We also launched the national naloxone campaign to raise awareness of how to respond to an overdose and provide a lifesaving intervention. This followed the hard-hitting national campaign to reduce the stigmatisation of people at risk of overdose and people who use drugs more broadly.
The report also outlines our continued commitment to put the voices of lived and living experience at the heart. The National Collaborative was established to ensure that the voices and rights of those with lived and living experience are at the centre of both policy and practice.
Our work was supported by the Drug Deaths Taskforce who explored and advised on key trends arising in Scotland, such as increased drug deaths in women and the long term increase of illicit benzodiazepines implicated in deaths.
In addition to our direct work, the aims of our mission are supported across other areas of Government – Keeping the Promise, Tackling Child Poverty and The Vision for Justice in Scotland – all have a role to play across sectors, locally and nationally.
There is still much more work to do. For the next year, 2022-2023, the Scottish Government is focussed on implementation and delivery. We will increase scrutiny and support to drive the delivery of the MAT standards and our treatment target; support the workforce through an expert delivery group and increase our efforts around prevention. The National Collaborative has begun its work to develop the Charter of Rights; placing people and their human dignity and rights at the centre of all policy and decision-making.

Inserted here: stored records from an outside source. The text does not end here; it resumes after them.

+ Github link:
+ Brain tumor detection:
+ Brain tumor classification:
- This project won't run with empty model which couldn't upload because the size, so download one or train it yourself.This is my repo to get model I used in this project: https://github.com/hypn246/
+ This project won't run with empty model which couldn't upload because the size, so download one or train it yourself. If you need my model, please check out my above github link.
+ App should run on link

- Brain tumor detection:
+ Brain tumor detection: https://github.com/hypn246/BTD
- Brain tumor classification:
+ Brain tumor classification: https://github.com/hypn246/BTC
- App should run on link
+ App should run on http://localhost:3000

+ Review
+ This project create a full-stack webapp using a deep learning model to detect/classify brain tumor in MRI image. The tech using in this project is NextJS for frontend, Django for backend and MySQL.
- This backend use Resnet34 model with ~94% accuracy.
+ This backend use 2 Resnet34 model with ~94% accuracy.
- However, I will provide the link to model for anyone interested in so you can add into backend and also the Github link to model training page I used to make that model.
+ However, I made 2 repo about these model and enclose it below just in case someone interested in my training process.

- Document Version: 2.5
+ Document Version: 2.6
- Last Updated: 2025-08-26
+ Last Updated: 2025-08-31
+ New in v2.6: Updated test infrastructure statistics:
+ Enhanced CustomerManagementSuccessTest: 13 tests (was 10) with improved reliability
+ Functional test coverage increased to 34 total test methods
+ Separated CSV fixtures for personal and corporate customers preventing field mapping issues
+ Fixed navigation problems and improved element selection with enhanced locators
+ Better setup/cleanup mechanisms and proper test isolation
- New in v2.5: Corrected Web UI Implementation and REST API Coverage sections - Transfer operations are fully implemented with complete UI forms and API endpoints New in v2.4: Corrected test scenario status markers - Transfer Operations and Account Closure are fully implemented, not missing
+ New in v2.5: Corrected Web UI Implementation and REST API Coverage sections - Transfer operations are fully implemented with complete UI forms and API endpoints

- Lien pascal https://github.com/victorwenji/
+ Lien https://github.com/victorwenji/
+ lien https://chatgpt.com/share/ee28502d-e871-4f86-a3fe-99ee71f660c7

We will continue to partner with, and support, the services provided by critical organisations in the third sector and recovery communities.
In response to the Drug Death Taskforce final report we will deliver both a cross government and stigma action plan, progressing links with colleagues in mental health, homelessness and other areas to ensure a truly holistic approach to multiple and complex needs, challenge stigma and promote a no wrong door agenda.
We continue to work towards expanding access to residential rehabilitation; aiming to increase the number of publically funded places by 300% and the number of beds by 50%, over the course of this parliament.
The next year will be challenging, with a cost of living crisis, high inflation and winter pressures. We must remain alert to all the influential factors and ensure we deliver strategically and quickly to support those most vulnerable in our communities. I am determined we can use what we have achieved in the first year of the mission as a platform for real change.